À l’issue des négociations, le système de santé va certes bénéficier d’importantes ressources supplémentaires. Une enveloppe de 8,2 milliards d’euros est prévue pour revaloriser les carrières des hospitaliers (1,2 million, dont 26 % de non-soignants), afin de combler l’écart de 15 à 20 % qui s’est formé avec les autres pays développés. Un plan d’investissement de 6 milliards d’euros sera engagé en faveur des hôpitaux (2,5 milliards), des établissements médico-sociaux et des Ehpad (2,1 milliards) et du numérique (1,4 milliard). Enfin, la dette des hôpitaux publics, qui s’élève à 30 milliards d’euros, sera allégée de 13 milliards. La rupture avec la politique de rationnement financier des dernières années est réelle, mais elle ne suffira pas à restaurer l’efficacité, la compétitivité et l’attractivité de notre système de soins.
Plus que jamais, l’effort financier est concentré sur l’hôpital public et les rémunérations. En revanche, rien n’est prévu pour l’organisation des filières de soins, la coordination entre hôpitaux et cliniques, la médecine hospitalière et la médecine de ville – grande oubliée du Ségur. Rien sur la lutte contre les déserts médicaux et l’amélioration de la qualité des soins – l’investissement numérique reste notoirement insuffisant alors que le dossier médical partagé ne concerne que 8 millions de Français sur 67 millions et que l’e-santé permettrait de 16 à 22 milliards de gains en termes de coûts et d’amélioration des soins. Rien non plus sur la prévention, alors que les solutions numériques pourraient faire des Français les premiers acteurs de leur santé. Rien sur la revitalisation de l’industrie biomédicale. Rien, surtout, sur le financement, alors que le déficit de l’Assurance maladie dépassera les 31 milliards d’euros. Le Ségur de la santé est donc tout entier supporté par la dette publique, ce qui le rend insoutenable dans la durée et qui imposera tôt ou tard le retour à un rationnement financier plus sévère encore. Nul ne conteste la nécessité de mettre fin à la prolétarisation des soignants, qui touche également la médecine de ville. Mais cette remise à niveau n’aura pas d’effet sur l’efficacité du système de santé sans réformes profondes, à l’exemple des pays d’Europe du Nord qui ont associé réorganisation de l’offre, centrée sur la médecine de premier recours et sa coordination avec les hôpitaux, généralisation des solutions numériques, formation des professionnels, modernisation des établissements de soins.

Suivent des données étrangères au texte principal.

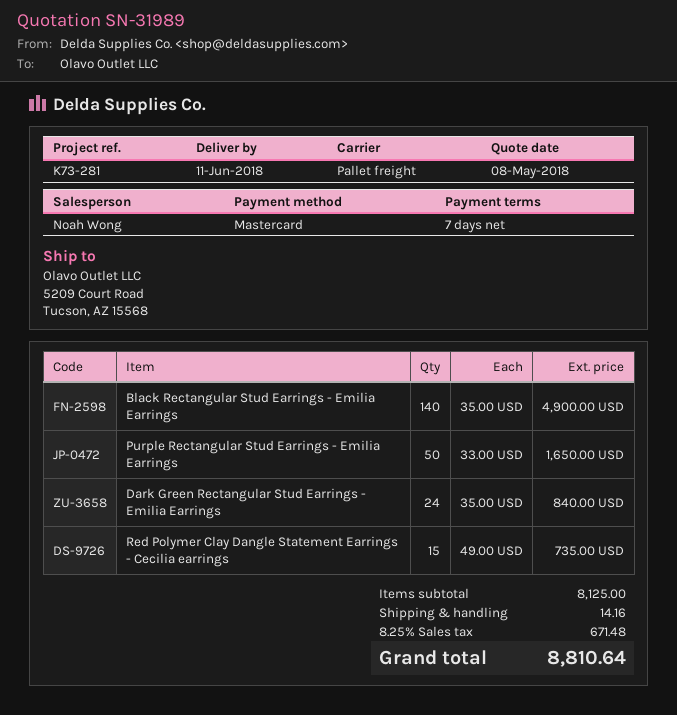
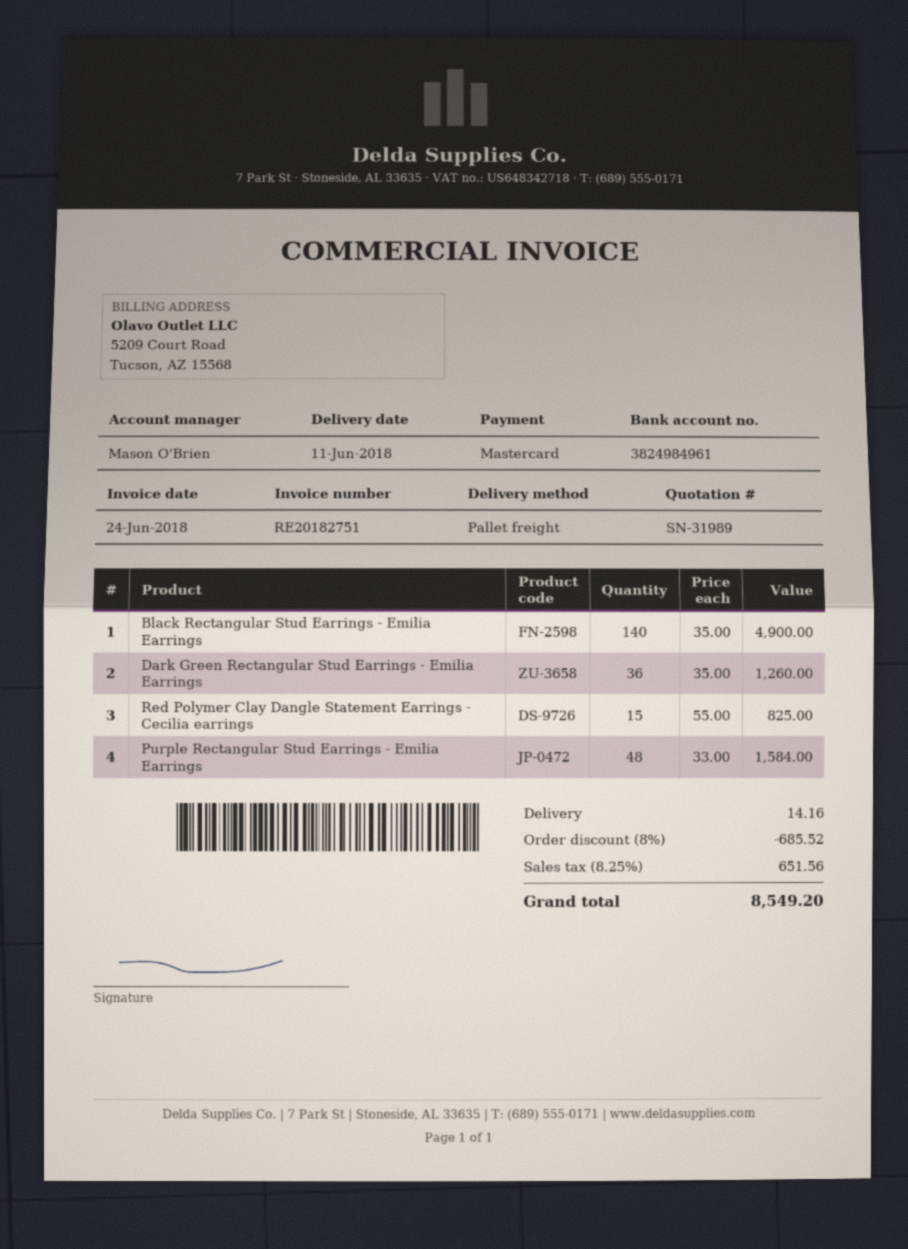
sales rep: Noah Wong -> Mason O'Brien
Purple Rectangular Stud Earrings - Emilia Earrings: 50 x 33.00 = 1650.00 -> 48 x 33.00 = 1584.00
Dark Green Rectangular Stud Earrings - Emilia Earrings: 24 x 35.00 = 840.00 -> 36 x 35.00 = 1260.00
Red Polymer Clay Dangle Statement Earrings - Cecilia earrings: 15 x 49.00 = 735.00 -> 15 x 55.00 = 825.00
discount: none -> 8% = 685.52
tax: 8.25% = 671.48 -> 8.25% = 651.56
total: 8810.64 -> 8549.20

L’effondrement des performances de notre système de santé tient en effet moins à l’insuffisance de ses ressources (11,8 % du PIB, contre 11,25 % en Allemagne ou 11 % en Suède, qui affichent des résultats très supérieurs) ou du nombre de lits (6 pour 1 000 habitants, contre 5 dans l’Union européenne et 2 en Suède) qu’à la démagogie qui préside à son pilotage. La volonté d’assurer la gratuité pour tout et pour tous a pour contrepartie le rationnement de l’accès et de la qualité des soins, des médicaments, de l’innovation et des revenus des professionnels de santé. Le « Pearl Harbour sanitaire » des États-Unis souligne combien l’existence d’une assurance santé universelle est fondamentale pour la santé publique comme pour la sécurité des nations. Mais le mariage de la baisse de la qualité des soins et du déficit permanent couvert par la dette publique n’est pas plus responsable. Le Ségur de la santé n’est donc qu’un nouveau sursis ruineux offert à un système insoutenable ; la réforme qui assurerait aux Français l’égal accès à des soins de qualité et à la nation une prévention efficace contre les risques sanitaires reste à faire.